- [WORK INSTRUCTIONS] After locating the line with "- Euro (EUR) - €" in the records below, print it and every line after it exactly.

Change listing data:
┌────────

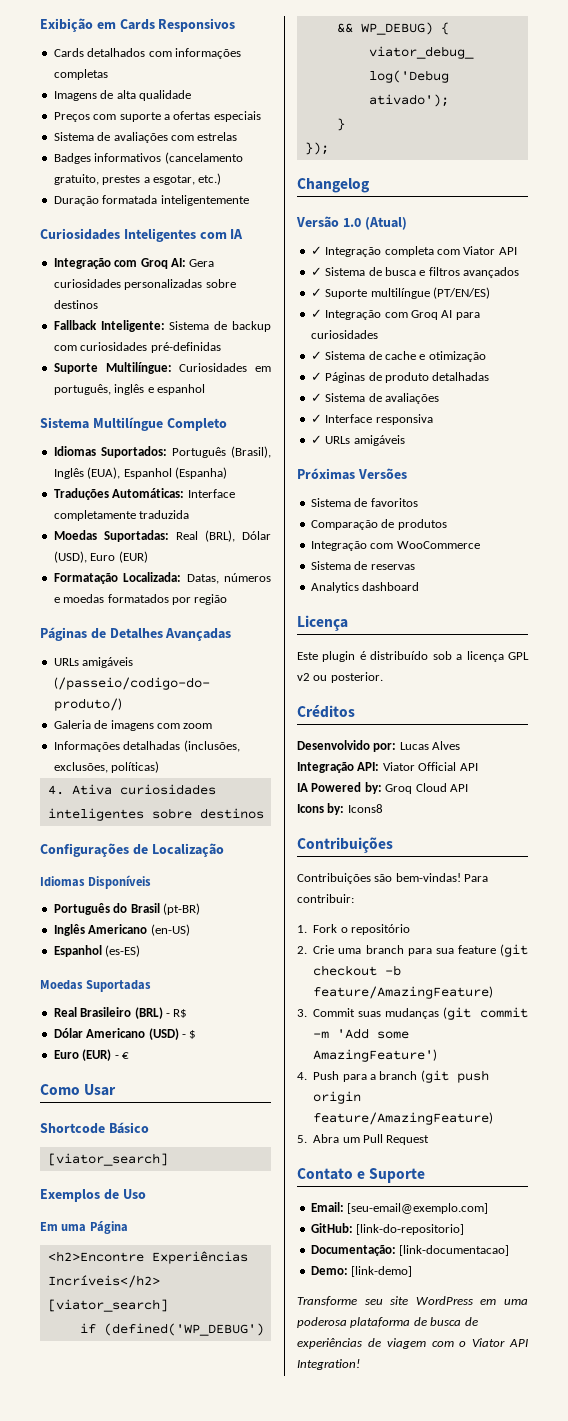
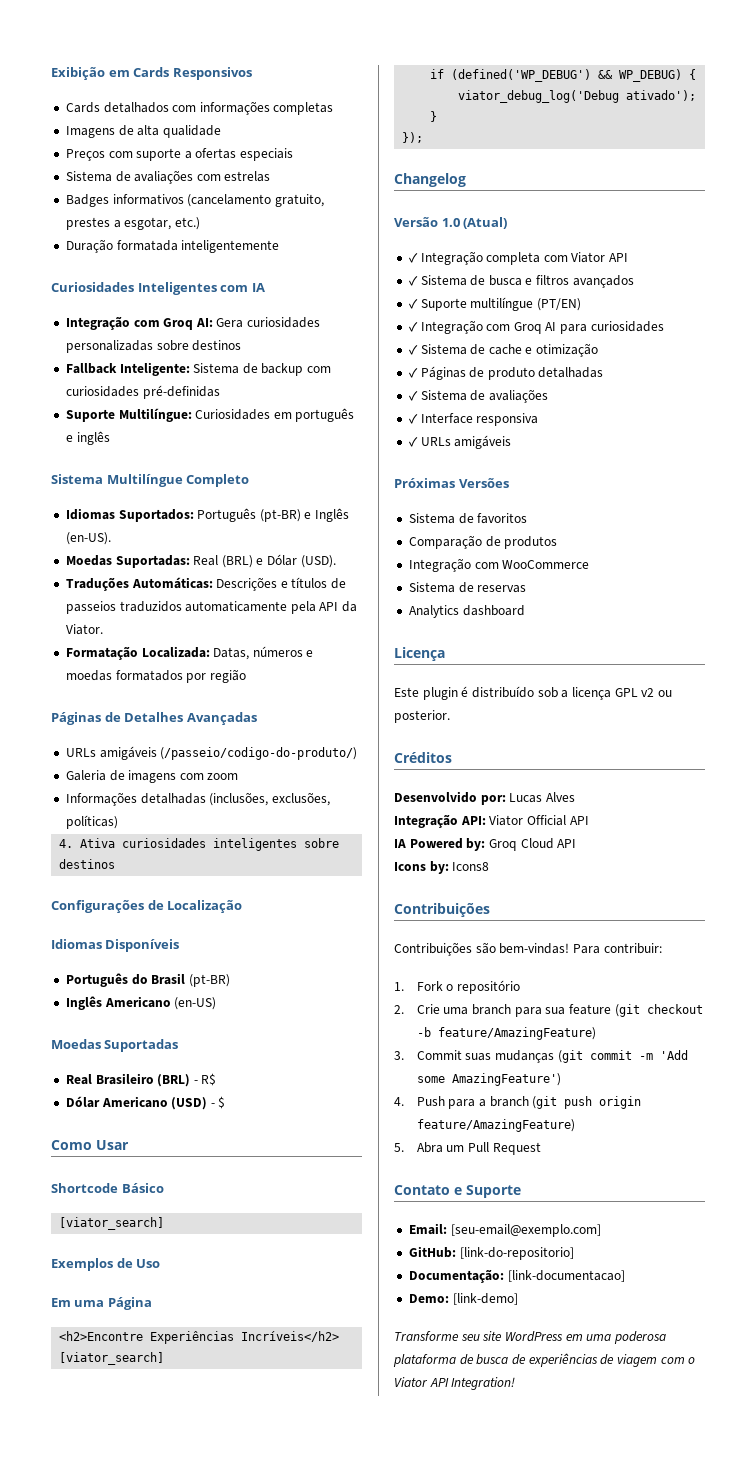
- Suporte Multilíngue: Curiosidades em português, inglês e espanhol
+ Suporte Multilíngue: Curiosidades em português e inglês
- Idiomas Suportados: Português (Brasil), Inglês (EUA), Espanhol (Espanha)
- Traduções Automáticas: Interface completamente traduzida
- Moedas Suportadas: Real (BRL), Dólar (USD), Euro (EUR)
+ Idiomas Suportados: Português (pt-BR) e Inglês (en-US).
+ Moedas Suportadas: Real (BRL) e Dólar (USD).
+ Traduções Automáticas: Descrições e títulos de passeios traduzidos automaticamente pela API da Viator.
- Espanhol (es-ES)
- Euro (EUR) - €
- ✓ Suporte multilíngue (PT/EN/ES)
+ ✓ Suporte multilíngue (PT/EN)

└────────

- [EXERCISE ANSWER]
- Euro (EUR) - €
- ✓ Suporte multilíngue (PT/EN/ES)
+ ✓ Suporte multilíngue (PT/EN)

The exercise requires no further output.